Блики огня высвечивали светлые пряди и хитрый взгляд, делая лицо женщины более хищным, чем обычно. Это напоминало о далеких днях, когда они еще были детьми. Тогда задорно журчал горный ручей, на костре томилось мясо, а старый пасечник рассказывал сказания о Торе и Локи. Асгейр моргнул, прогоняя видения давно отпевшего лета, и принял из тонких рук кубок.
Мортен о чем-то тихо беседовал с Хэконом и Вальгардом. Викинг не сомневался, что они обсуждают детали будущего похода и торговые соглашения. В Хардангере всегда выходил на диво богатый и вкусный урожай меда, а их мастерицы славились нарядными платками. Йон источал свое обаяние на девушек, в красках описывая наиболее значимые события походов. Но это отпугивало Савраску, у которой еще были слишком свежи воспоминания пленения. Она с ужасом слушала Йона, нервно сжимая юбку. Давен только посмеивался над этой сценой, обнимая за талию жену. Несколько минут назад сейдкона предсказала им рождение детей. В один день и в один час корабельщик получит два юных лика. Асгейр не без удивления обнаружил и старого знакомого из Хардангера. Эспен сидел недалеко от ярлов, мрачно вгрызаясь в баранью ногу.
– Что тебя гложет? – голос Вигдис доносился сквозь пелену, но Асгейр еще пока не был пьян.
Да он и не собирался заливать свои мысли хмелем. Какой тогда толк от него будет при разговоре с вёльвой? Сознание затуманили жар очага, сытная еда, веселая музыка и тихие стоны, доносившиеся из-за стены.
– Быть может совесть? – Асгейр усмехнулся, делая добрый глоток.
– А она у тебя была? – женщина склонила голову на бок, заглядывая другу в глаза. Теплая ладонь коснулась щеки, поворачивая и заставляя ответить на взгляд. Асгейр не мог сопротивляться этому слабому повелению.
– Была когда-то.
– Знаешь, не проживи я несколько лет у сейдконы, то сказала бы, что взгляд твой враждебен и пуст, – Вигдис подвинулась ближе, а голос ее зазвучал значительно тише. Воину приходилось напрягать слух, дабы разобрать ее слова. – Но наставления Алвы еще не покинули мою память. И я вижу огонь, который горит внутри. Он бушует яростным пламенем, пожирая твою душу.

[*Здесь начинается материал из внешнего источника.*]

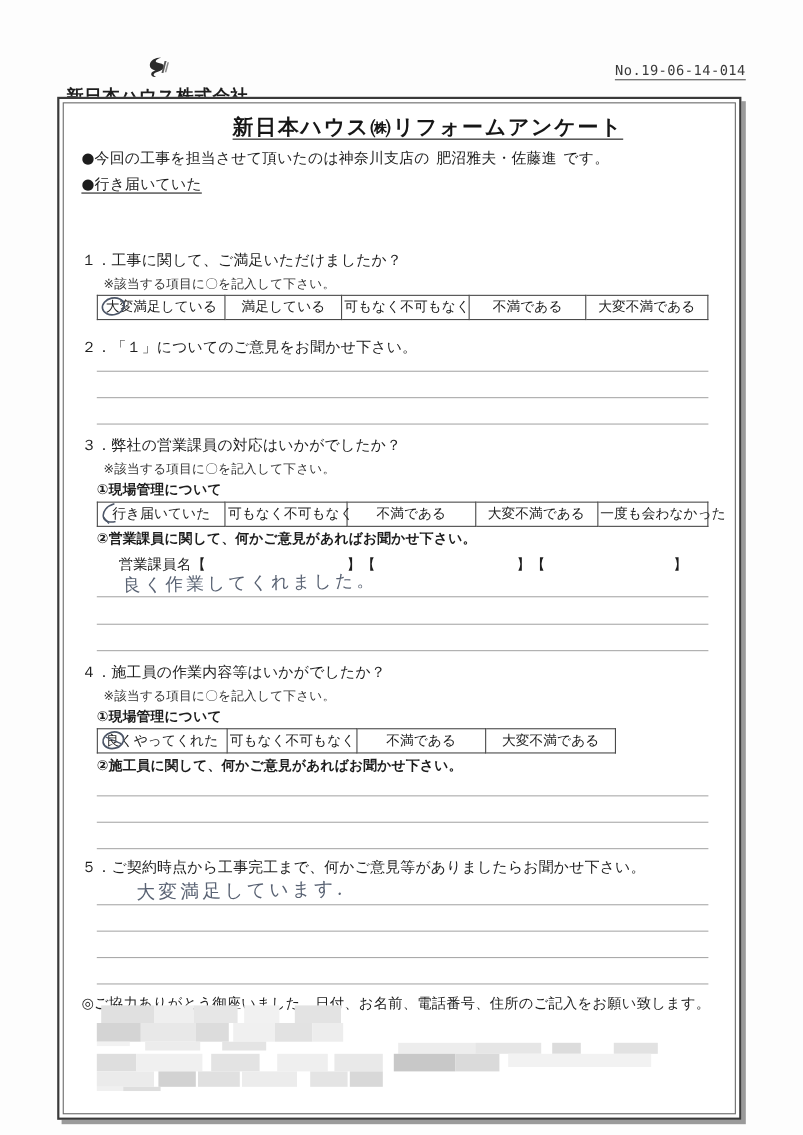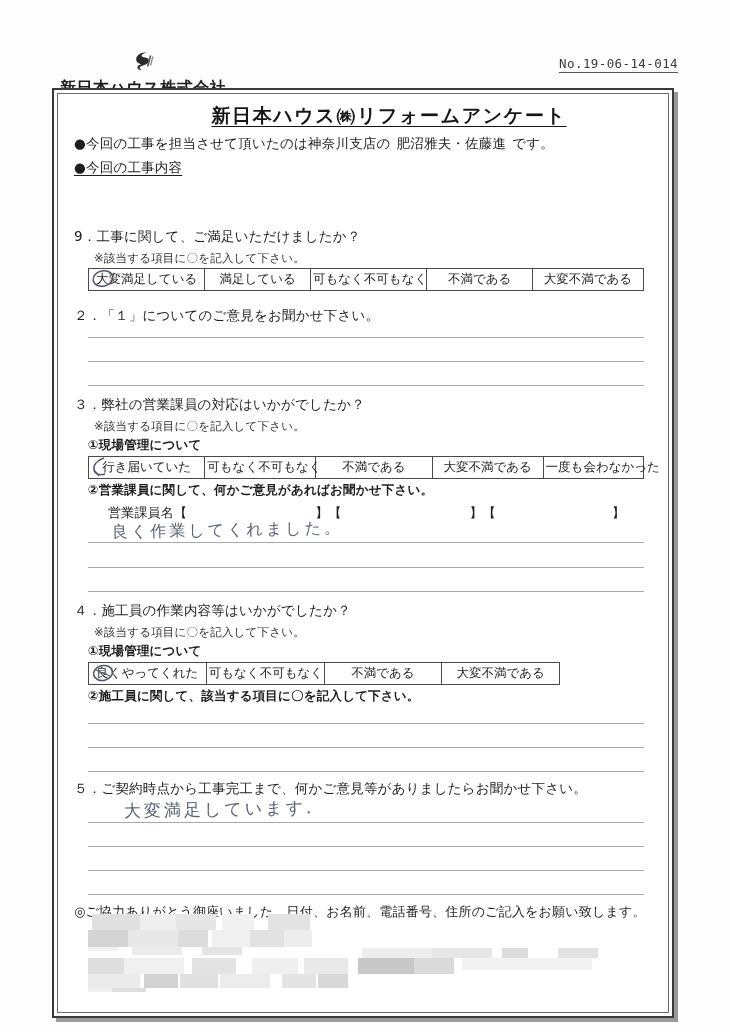--- a/index.html
+++ b/index.html
@@ -194,7 +194,7 @@
       </div>
 
       <div class="line-bullet lb2">
-        <span class="ul">●今回の工事内容</span>
+        <span class="ul">●行き届いていた</span>
       </div>
 
 

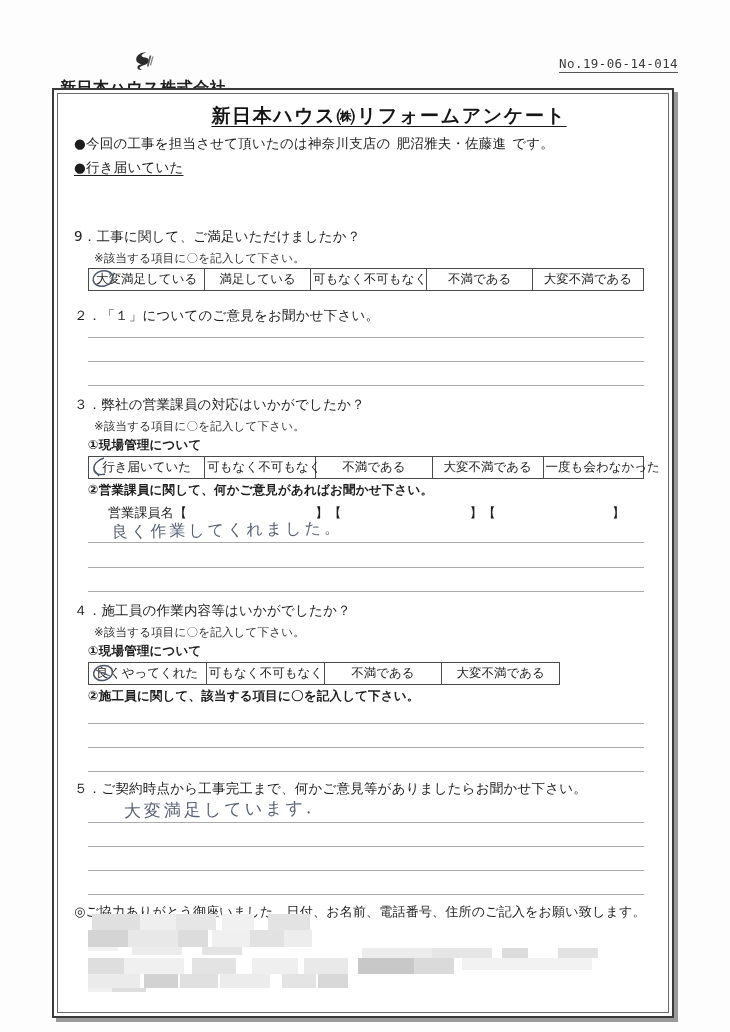--- a/index.html
+++ b/index.html
@@ -198,7 +198,7 @@
       </div>
 
 
-      <div class="q" style="left:20px;top:138px;">9．工事に関して、ご満足いただけましたか？</div>
+      <div class="q" style="left:20px;top:138px;">１．工事に関して、ご満足いただけましたか？</div>
       <div class="note" style="left:40px;top:161px;">※該当する項目に〇を記入して下さい。</div>
       <table class="opt-table" style="left:34px;top:178px;width:556px;">
         <tbody>

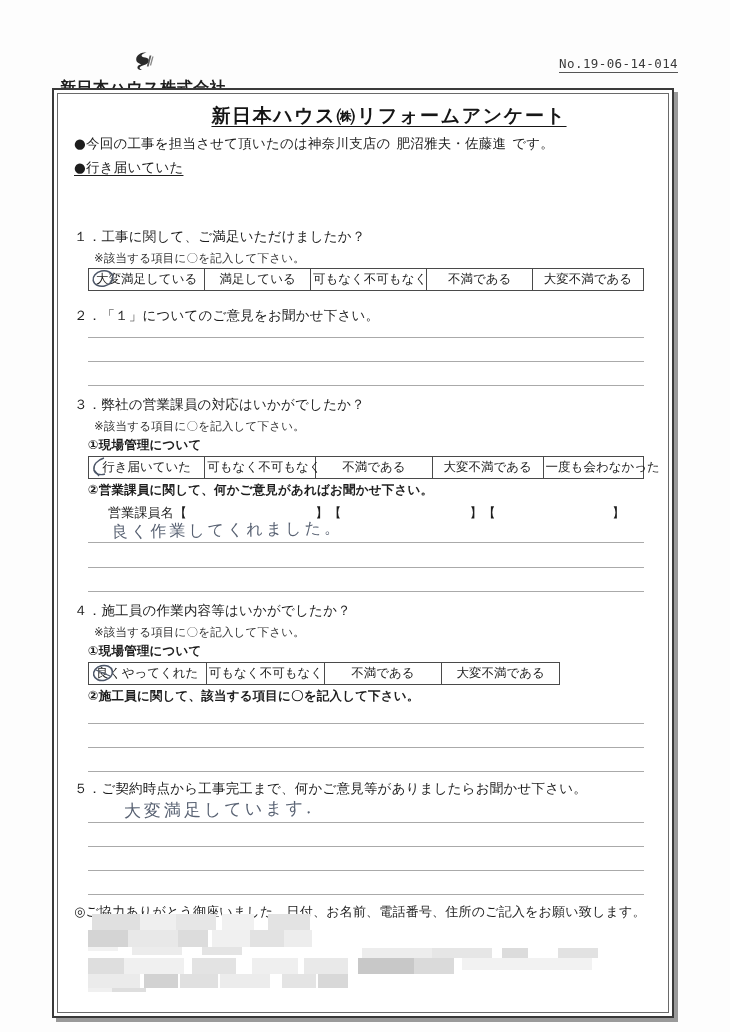--- a/index.html
+++ b/index.html
@@ -278,7 +278,7 @@
         </tr>
       </tbody>
         </table>
-      <div class="sub" style="left:34px;top:598px;">②施工員に関して、該当する項目に〇を記入して下さい。</div>
+      <div class="sub" style="left:34px;top:598px;">②施工員に関して、何かご意見があればお聞かせ下さい。</div>
 
       <div class="rule" style="left:34px;top:633px;width:556px;"></div>
       <div class="rule" style="left:34px;top:657px;width:556px;"></div>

Последние слова Вигдис произносила с нескрываемой горечью, и Асгейр с трудом вынес ее взгляд. Он бы хотел рассказать ей все. Про медведя, предательство и идею Давена. Про видения, в конце концов. Но не мог. Рассказать – это облегчить свою душу, переложить часть бремени, что он несет, на плечи Вигдис. Асгейр не хотел этого делать.
– Обещай мне, – женщина неожиданно подалась к нему: – обещай, что не будешь осуждать.
Асгейр удивленно приподнял брови, окончательно сбитый с толку этим странным разговором, но все-таки произнес:
– Обещаю.
Он ожидал услышать все, что угодно, начиная от признания, что это Вигдис на прошлой неделе подбросила толстухе Бьер крысу на крыльцо, и заканчивая, что это она причастна к гибели его сына. Но подруга детства не стала ничего говорить. Обхватив его голову, она притянула Асгейра к себе, торопливо целуя в губы, словно бы боялась передумать. Неловкое быстрое касание уничтожило в его голове все мысли. Под трепетными пальцами растаяли призраки и растворились тревоги, оставив вместо себя маленький огонек разгорающегося счастья. Уже через пять минут Асгейр прижимал Вигдис к себе, скрывшись от посторонних глаз за дощатой перегородкой храма.
***
Асгейр стряхнул с головы снег, сыпавший с неба крупными хлопьями, и повернул за угол. Он шел по вытоптанной дорожке мимо окровавленного постамента, догорающих костров и молчаливых идолов, потонувших в ночи. Большинство людей уже сладко спали. Остались лишь те, кто намеревался встретить утро, да сейдкона, ушедшая в небольшой домик, находившийся с другой стороны капища. Для старой ведьмы эта ночь являлась бессонной.